Kamailio HA

Posted on 15 November 2019 in Wazo Platform C4 by Fabio Tranchitella * Tagged with wazo-platform c4 ha kamailio sip

Kamailio HA with dispatcher and dmq modules

This is the first of a series of blog posts about the HA features of the Wazo Platform C4. In this article, we concentrate on the routing component which is composed of a scalable set of Kamailio instances denominated routers.

The routers are not accessed directly from carriers nor the termination IPBXs, as they are behind the SBC infrastructure. We assume then the routers are on an internal, non-externally accessible network segment and communicate with the SBC using the SIP protocol over UDP.

Stateful load balancing of the routers from the SBC with failover

When a new SIP message reaches our SBC and satisfies our strict requirements regarding security and validation and thus it is ready to be forwarded to the routing layer, the target host is selected from a list managed using the dispatcher module.

This module offers SIP load balancer and SIP traffic dispatcher functionalities. It supports several different dispatching algorithms that you can choose from, for example: round-robin, weight based load balancing, call load distribution, and hashing over SIP message attributes. It also supports the auto-discovery of active/inactive gateways, which allows us to scale the routing layers and supporting health checks to detect dead routers.

And even more important, it is very lightweight, therefore suitable for handling the heavy SIP traffic of a C4 infrastructure.

This is our configuration of the dispatcher module:

loadmodule "dispatcher.so"

# ----- dispatcher params -----
modparam("dispatcher", "list_file", "/etc/kamailio/dispatcher.list")
modparam("dispatcher", "flags", 2)
modparam("dispatcher", "force_dst", 1)
modparam("dispatcher", "ds_hash_size", 9)
modparam("dispatcher", "ds_ping_interval", 5)
modparam("dispatcher", "xavp_dst", "_dsdst_")
modparam("dispatcher", "xavp_ctx", "_dsctx_")
modparam("dispatcher", "ds_probing_mode", 1)

We define the location of the dispatcher.list file, which contains the list of routers, managed using XHTTP calls to Kamailio to update the list and reload it, but we omit this part because it is outside the scope of this article.

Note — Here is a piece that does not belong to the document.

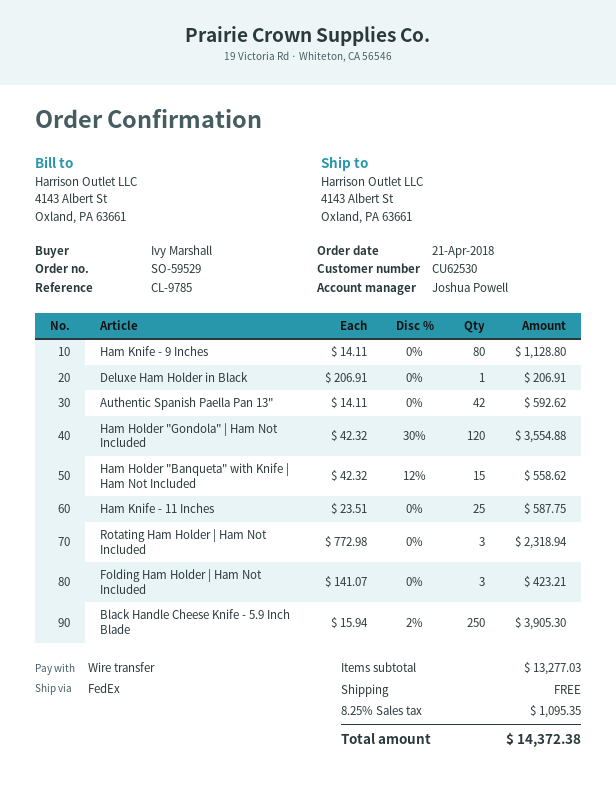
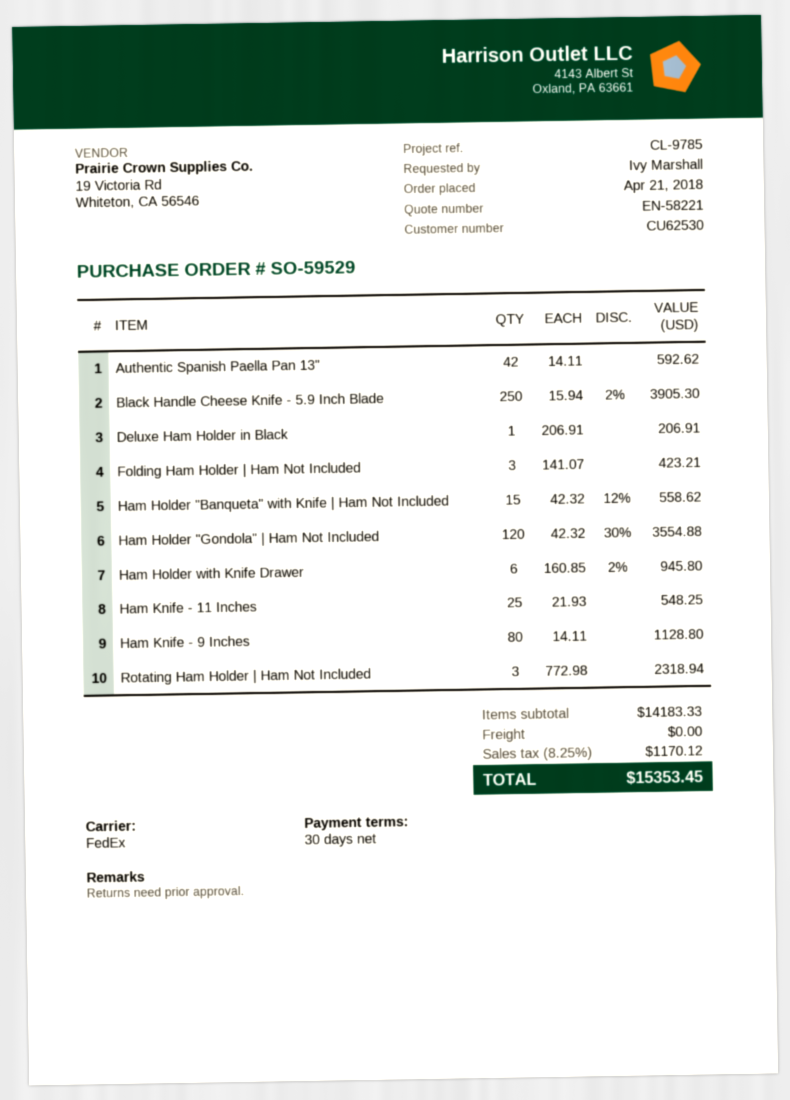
Ham Knife - 11 Inches: 25 x 23.51 = 587.75 -> 25 x 21.93 = 548.25
Ham Holder with Knife Drawer: none -> 6 x 160.85 - 2% = 945.80
subtotal: 13277.03 -> 14183.33
tax: 8.25% = 1095.35 -> 8.25% = 1170.12
total: 14372.38 -> 15353.45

We also define several settings related to the dispatcher module, most notably:

  • flags = 2, to support failover
  • force_dst = 1 to overwrite the destination URI, even if it is already set
  • ds_ping_interval = 5 to ping the routers every 5 seconds using an OPTIONS message as Keep-Alive
  • xavp_dst and xavp_ctx are the xavp variables used to store the result of the selection of destinations by the dispatcher module
  • ds_probing_mode = 1 to run health checks on all the routers

The request_route of our SBC instance is using the DISPATCH route to route messages outside dialogs.

request_route {
    ...

    # relay the messages
    route(DISPATCH);
}

# Dispatch requests
route[DISPATCH] {
    # hash over callid dispatching on gateways group '1', up to two results
    if (!ds_select_dst("1", DISPATCHER_ALG, "2")) {
        send_reply("404", "No destination");
        exit;
    }
    # we've got more than one result, we can store the failover router in a dlg_var
    if ($xavp(_dsctx_=>cnt) >= 2) {
        $dlg_var(du_primary) = $xavp(_dsdst_[0]=>uri);
        $dlg_var(du_secondary) = $xavp(_dsdst_[1]=>uri);
    }
    route(RELAY);
    exit;
}

We use the ds_select_dst function from the dispatcher module to request up to two destination gateways for the SIP message being processed by the SBC. We store in a dlg_var the results in order to use them in case of failure while processing in-dialog messages.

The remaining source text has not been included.